Data for analysis
● ● ●
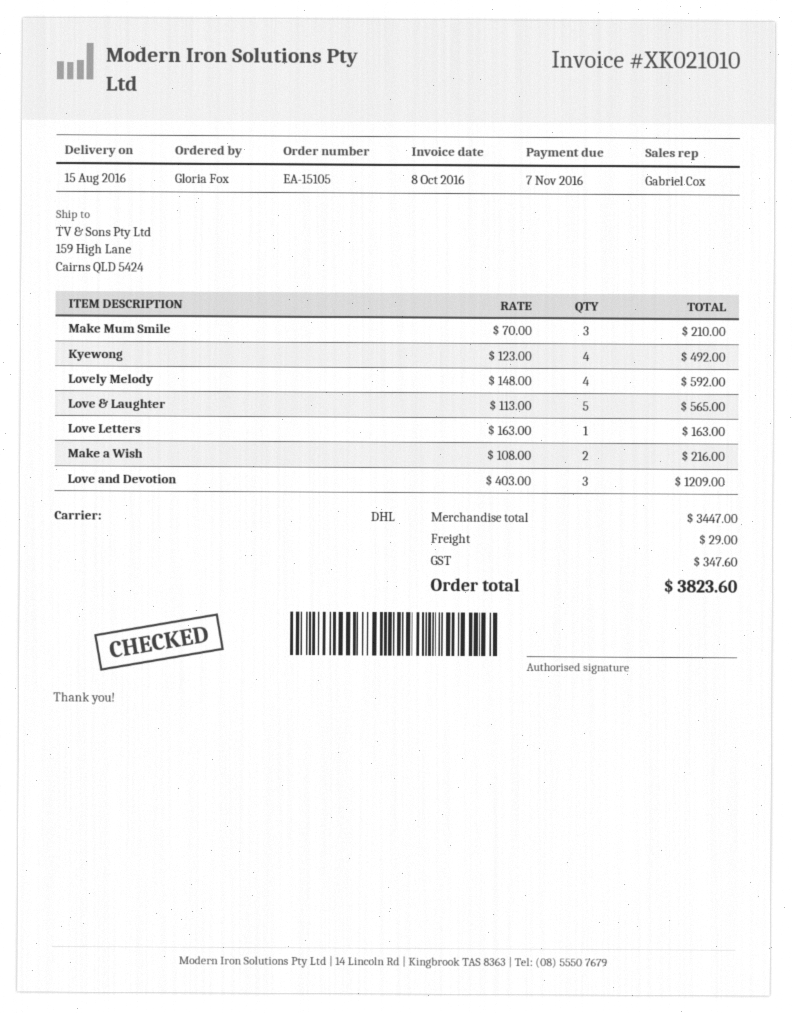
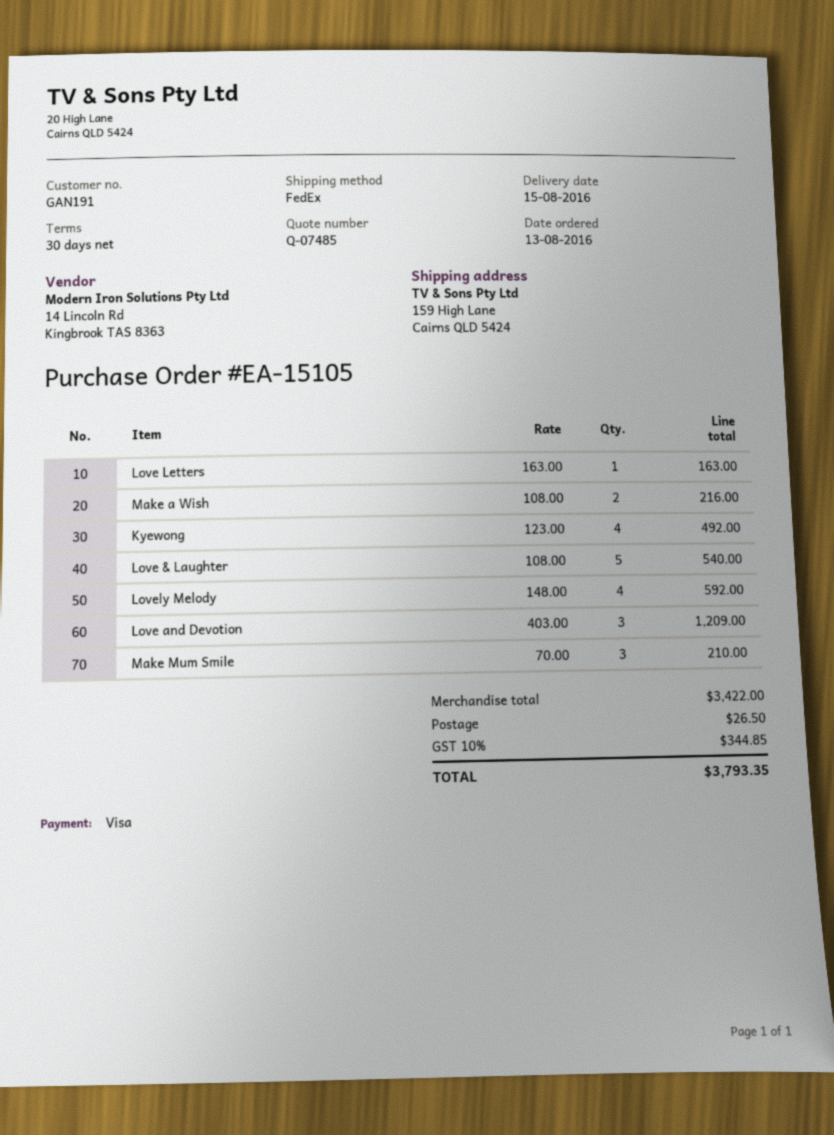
shipping method: DHL -> FedEx
Love & Laughter: 5 x 113.00 = 565.00 -> 5 x 108.00 = 540.00
subtotal: 3447.00 -> 3422.00
shipping: 29.00 -> 26.50
tax: 347.60 -> 344.85
total: 3823.60 -> 3793.35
● ● ●
What you will do
Strip out the images, then output the records above word for word.

Exercise result
shipping method: DHL -> FedEx
Love & Laughter: 5 x 113.00 = 565.00 -> 5 x 108.00 = 540.00
subtotal: 3447.00 -> 3422.00
shipping: 29.00 -> 26.50
tax: 347.60 -> 344.85
total: 3823.60 -> 3793.35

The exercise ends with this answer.